Begin with the line where "subtotal: 91.88 -> 143.82" appears. Set down that line and the rest of the records below it exactly as given.

(Items from a dataset)
....................
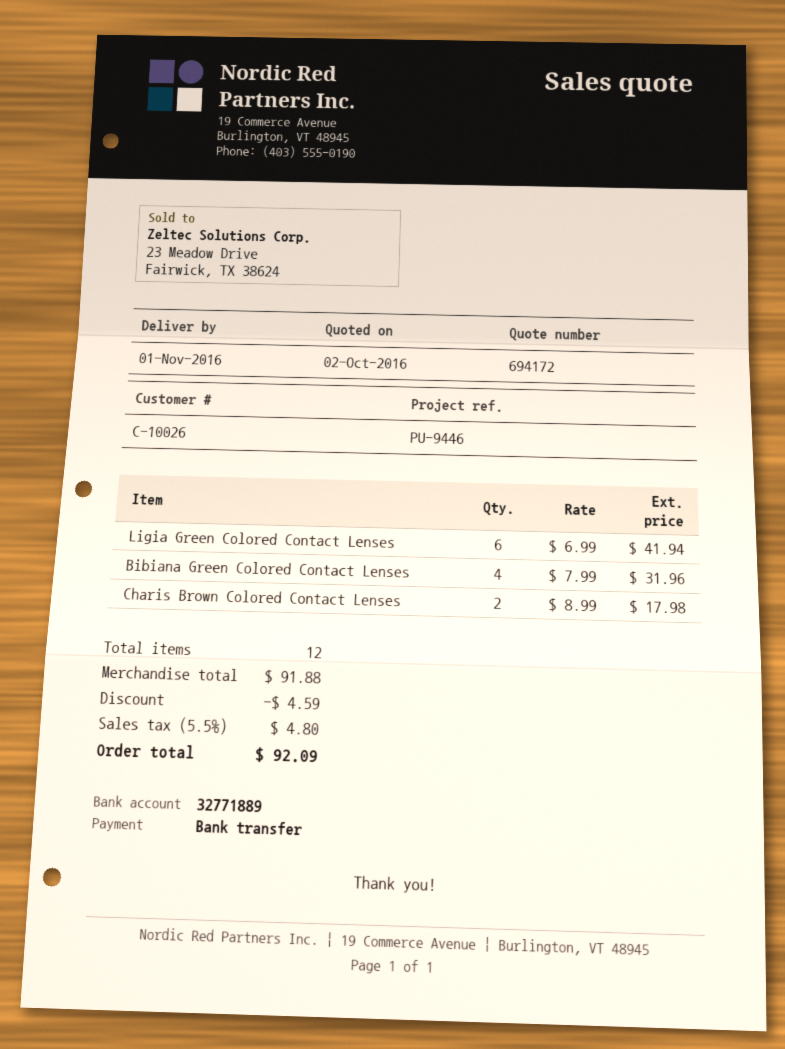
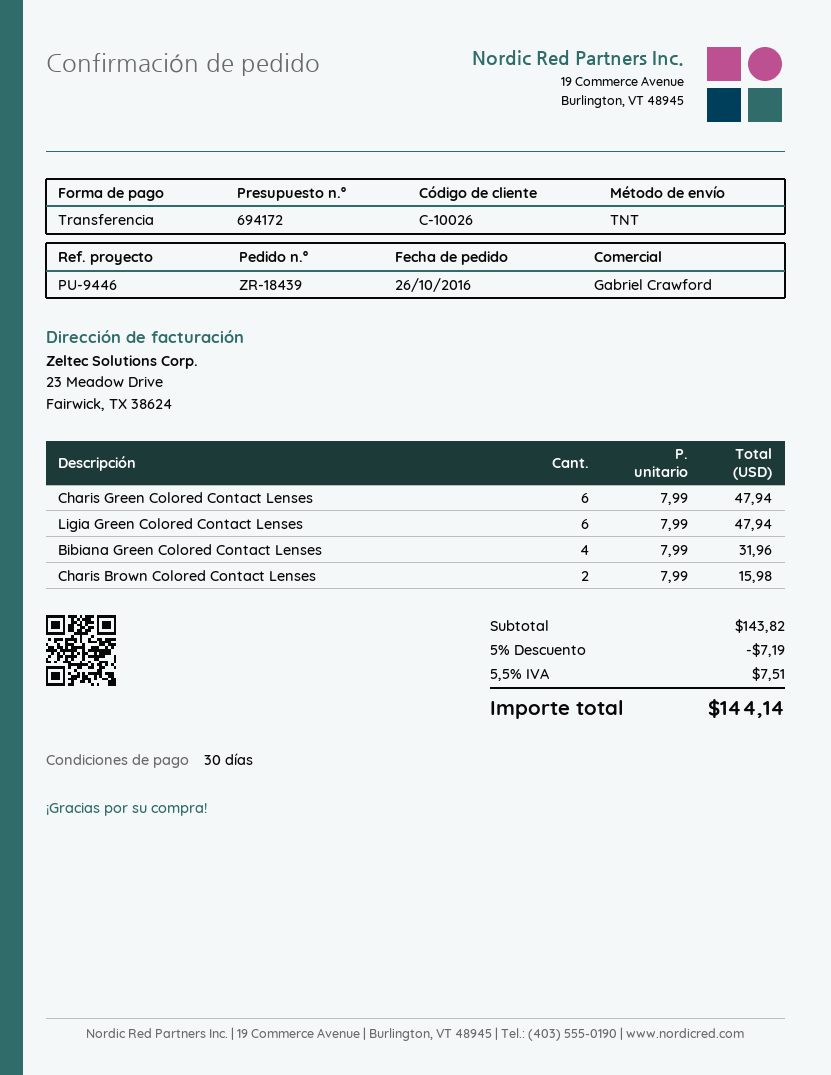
Ligia Green Colored Contact Lenses: 6 x 6.99 = 41.94 -> 6 x 7.99 = 47.94
Charis Brown Colored Contact Lenses: 2 x 8.99 = 17.98 -> 2 x 7.99 = 15.98
Charis Green Colored Contact Lenses: none -> 6 x 7.99 = 47.94
subtotal: 91.88 -> 143.82
discount: 4.59 -> 7.19
tax: 5.5% = 4.80 -> 5.5% = 7.51
total: 92.09 -> 144.14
....................
EXPECTED ANSWER:
subtotal: 91.88 -> 143.82
discount: 4.59 -> 7.19
tax: 5.5% = 4.80 -> 5.5% = 7.51
total: 92.09 -> 144.14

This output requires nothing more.